*** Opening MATERIAL FOR THE TASK ***

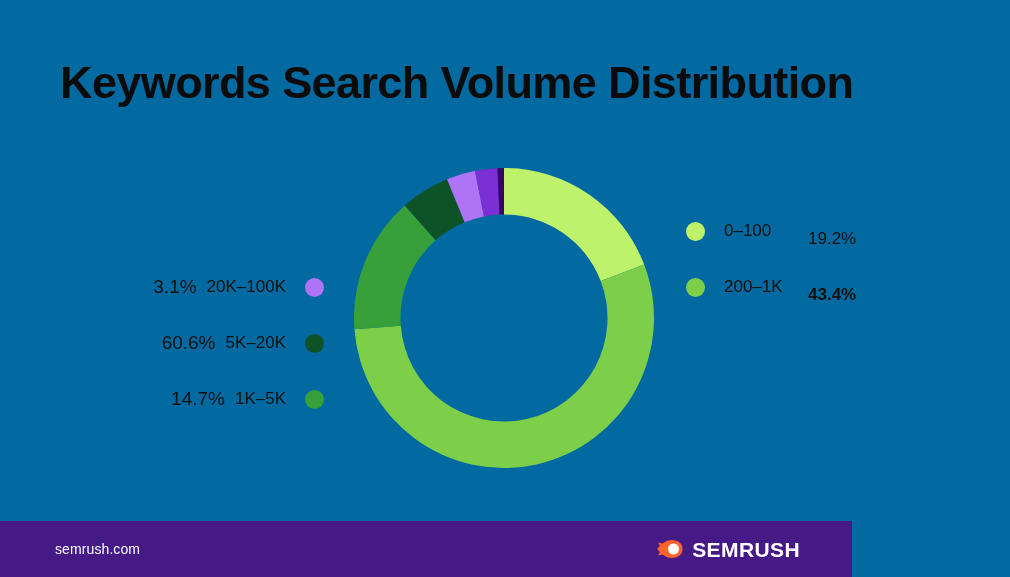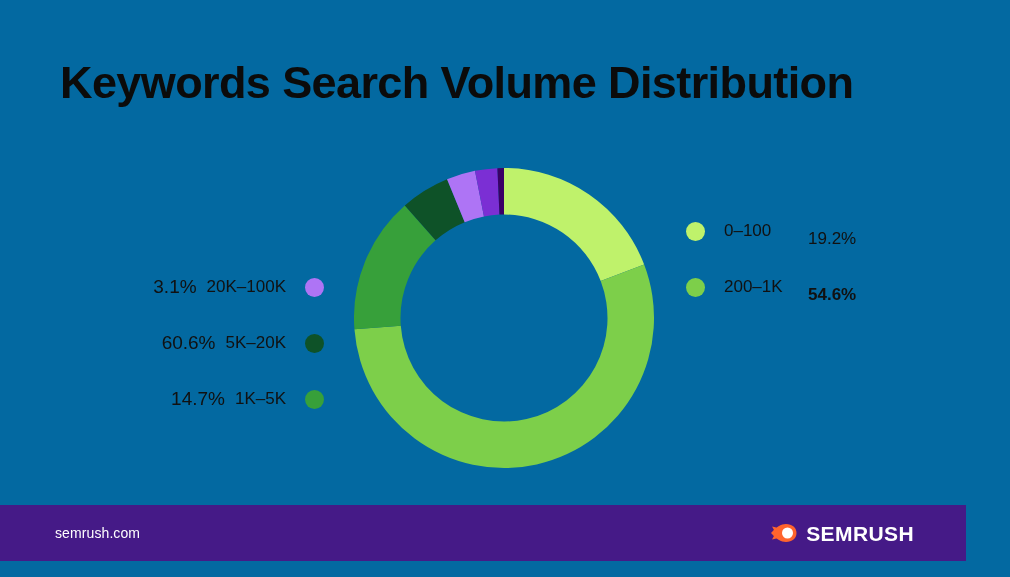--- a/index.html
+++ b/index.html
@@ -111,22 +111,22 @@
     height: 19px;
     border-radius: 50%;
     flex: 0 0 19px;
     display: inline-block;
   }
 
   
   .footer {
     position: absolute;
     left: 0;
-    bottom: 16px;
-    width: 966px;
+    bottom: 0;
+    width: 852px;
     height: 56px;
     background: #451A87;
   }
   .footer-url {
     position: absolute;
     left: 55px;
     top: 50%;
     transform: translateY(-50%);
     color: #ffffff;
     font-size: 14px;
@@ -179,21 +179,21 @@
 
     <div class="legend legend-right">
       <div class="legend-row">
         <span class="dot" style="background: rgb(191, 242, 107);"></span>
         <span class="lbl">0–100</span>
         <span class="pct">19.2%</span>
       </div>
       <div class="legend-row">
         <span class="dot" style="background: rgb(125, 207, 74);"></span>
         <span class="lbl">200–1K</span>
-        <span class="pct bold">54.6%</span>
+        <span class="pct bold">43.4%</span>
       </div>
     </div>
 
     <div class="legend legend-left">
       <div class="legend-row">
         <span class="pct">3.1%</span>
         <span class="lbl">20K–100K</span>
         <span class="dot" style="background: rgb(174, 116, 245);"></span>
       </div>
       <div class="legend-row">

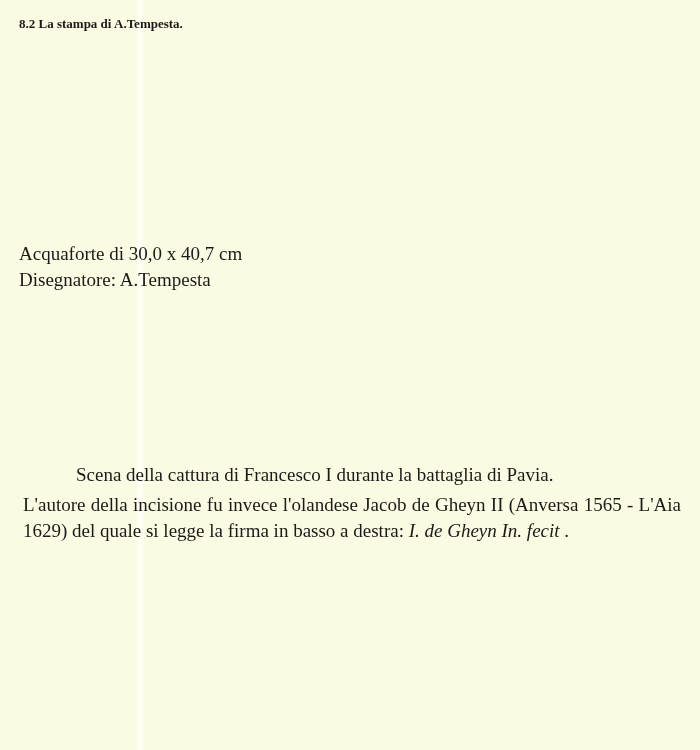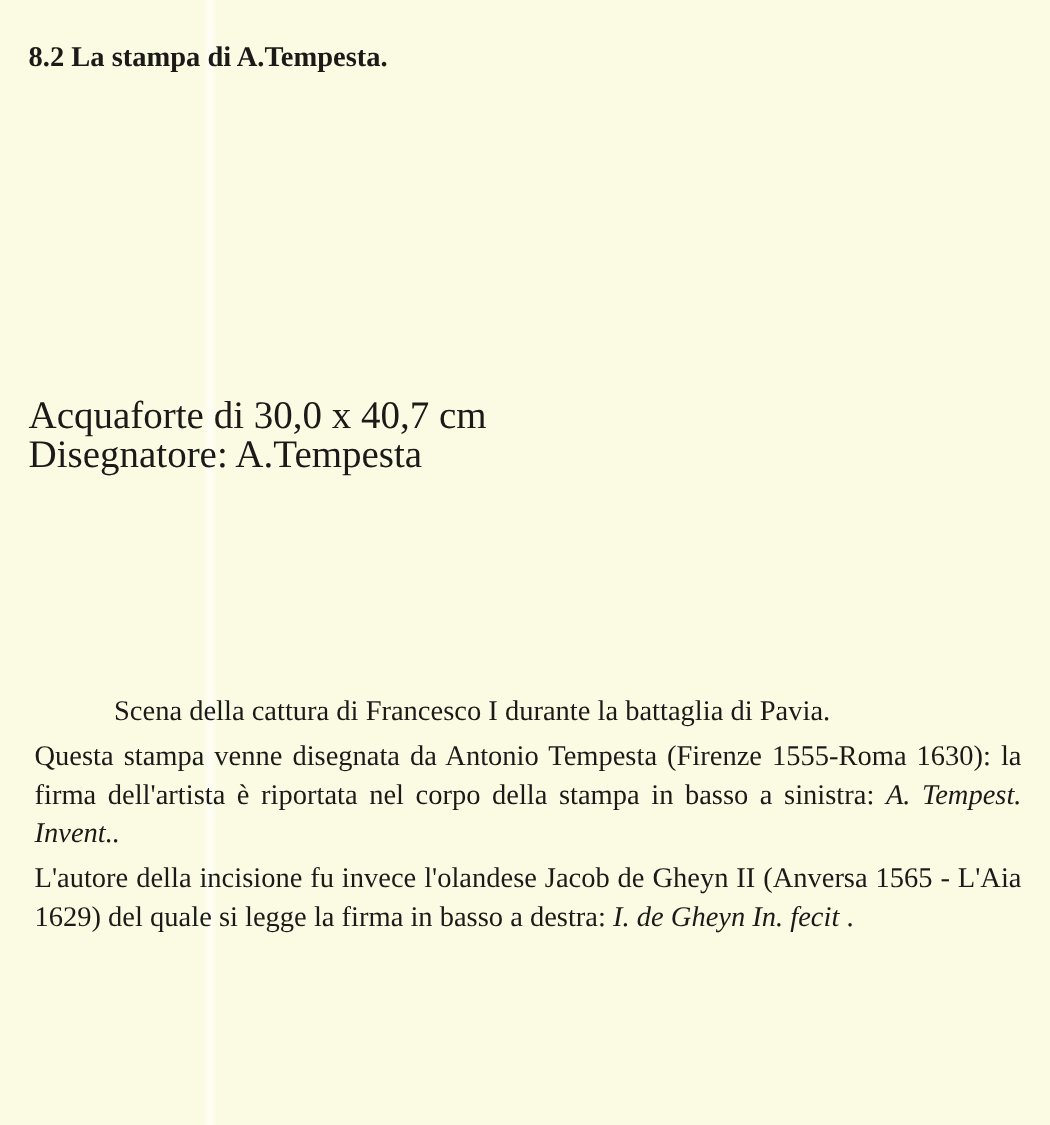--- a/index.html
+++ b/index.html
@@ -8,26 +8,26 @@
     background:#fbfbe3;
     font-family:"Liberation Serif","DejaVu Serif",serif;
     color:#1c1a18;
   }
   .fold {
     position:absolute; left:135px; top:0; width:10px; height:750px;
     background:linear-gradient(to right, rgba(255,255,255,0), rgba(255,255,250,0.85), rgba(255,255,255,0));
     pointer-events:none;
   }
   .title {
-    position:absolute; left:19px; top:28px;
-    font-size:19px; font-weight:bold; margin:0;
+    position:absolute; left:19px; top:16px;
+    font-size:13px; font-weight:bold; margin:0;
   }
   .meta {
     position:absolute; left:19px; top:241px;
-    font-size:26px; line-height:25.5px;margin-top:23px;
+    font-size:19px; line-height:25.5px;
   }
   .meta div { white-space:nowrap; }
   .body-text {
     position:absolute; left:19px; top:458px; width:666px;
     font-size:19px; line-height:25.8px; text-align:justify;
   }
   .body-text p { margin:4px; }
   .body-text .indent { text-indent:53px; }
   i { font-style:italic; }
 </style>
@@ -38,15 +38,14 @@
 
 <h1 class="title">8.2 La stampa di A.Tempesta.</h1>
 
 <div class="meta">
   <div>Acquaforte di 30,0 x 40,7 cm</div>
   <div>Disegnatore: A.Tempesta</div>
 </div>
 
 <div class="body-text">
   <p class="indent">Scena della cattura di Francesco I durante la battaglia di Pavia.</p>
-  <p><span>Questa stampa venne disegnata da Antonio Tempesta (Firenze 1555-Roma 1630): la firma dell'artista è riportata nel corpo della stampa in basso a sinistra: </span><i>A. Tempest. Invent..</i></p>
   <p><span>L'autore della incisione fu invece l'olandese Jacob de Gheyn II (Anversa 1565 - L'Aia 1629) del quale si legge la firma in basso a destra: </span><i>I. de Gheyn In. fecit</i><span> .</span></p>
 </div>
 
 </body></html>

*** Closing MATERIAL FOR THE TASK ***

▶ [WORK ORDER] Leave the pictures out and reproduce all of the records exactly.

▶ [RESPONSE]
--- a/index.html
+++ b/index.html
@@ -111,22 +111,22 @@
     height: 19px;
     border-radius: 50%;
     flex: 0 0 19px;
     display: inline-block;
   }
 
   
   .footer {
     position: absolute;
     left: 0;
-    bottom: 16px;
-    width: 966px;
+    bottom: 0;
+    width: 852px;
     height: 56px;
     background: #451A87;
   }
   .footer-url {
     position: absolute;
     left: 55px;
     top: 50%;
     transform: translateY(-50%);
     color: #ffffff;
     font-size: 14px;
@@ -179,21 +179,21 @@
 
     <div class="legend legend-right">
       <div class="legend-row">
         <span class="dot" style="background: rgb(191, 242, 107);"></span>
         <span class="lbl">0–100</span>
         <span class="pct">19.2%</span>
       </div>
       <div class="legend-row">
         <span class="dot" style="background: rgb(125, 207, 74);"></span>
         <span class="lbl">200–1K</span>
-        <span class="pct bold">54.6%</span>
+        <span class="pct bold">43.4%</span>
       </div>
     </div>
 
     <div class="legend legend-left">
       <div class="legend-row">
         <span class="pct">3.1%</span>
         <span class="lbl">20K–100K</span>
         <span class="dot" style="background: rgb(174, 116, 245);"></span>
       </div>
       <div class="legend-row">

--- a/index.html
+++ b/index.html
@@ -8,26 +8,26 @@
     background:#fbfbe3;
     font-family:"Liberation Serif","DejaVu Serif",serif;
     color:#1c1a18;
   }
   .fold {
     position:absolute; left:135px; top:0; width:10px; height:750px;
     background:linear-gradient(to right, rgba(255,255,255,0), rgba(255,255,250,0.85), rgba(255,255,255,0));
     pointer-events:none;
   }
   .title {
-    position:absolute; left:19px; top:28px;
-    font-size:19px; font-weight:bold; margin:0;
+    position:absolute; left:19px; top:16px;
+    font-size:13px; font-weight:bold; margin:0;
   }
   .meta {
     position:absolute; left:19px; top:241px;
-    font-size:26px; line-height:25.5px;margin-top:23px;
+    font-size:19px; line-height:25.5px;
   }
   .meta div { white-space:nowrap; }
   .body-text {
     position:absolute; left:19px; top:458px; width:666px;
     font-size:19px; line-height:25.8px; text-align:justify;
   }
   .body-text p { margin:4px; }
   .body-text .indent { text-indent:53px; }
   i { font-style:italic; }
 </style>
@@ -38,15 +38,14 @@
 
 <h1 class="title">8.2 La stampa di A.Tempesta.</h1>
 
 <div class="meta">
   <div>Acquaforte di 30,0 x 40,7 cm</div>
   <div>Disegnatore: A.Tempesta</div>
 </div>
 
 <div class="body-text">
   <p class="indent">Scena della cattura di Francesco I durante la battaglia di Pavia.</p>
-  <p><span>Questa stampa venne disegnata da Antonio Tempesta (Firenze 1555-Roma 1630): la firma dell'artista è riportata nel corpo della stampa in basso a sinistra: </span><i>A. Tempest. Invent..</i></p>
   <p><span>L'autore della incisione fu invece l'olandese Jacob de Gheyn II (Anversa 1565 - L'Aia 1629) del quale si legge la firma in basso a destra: </span><i>I. de Gheyn In. fecit</i><span> .</span></p>
 </div>
 
 </body></html>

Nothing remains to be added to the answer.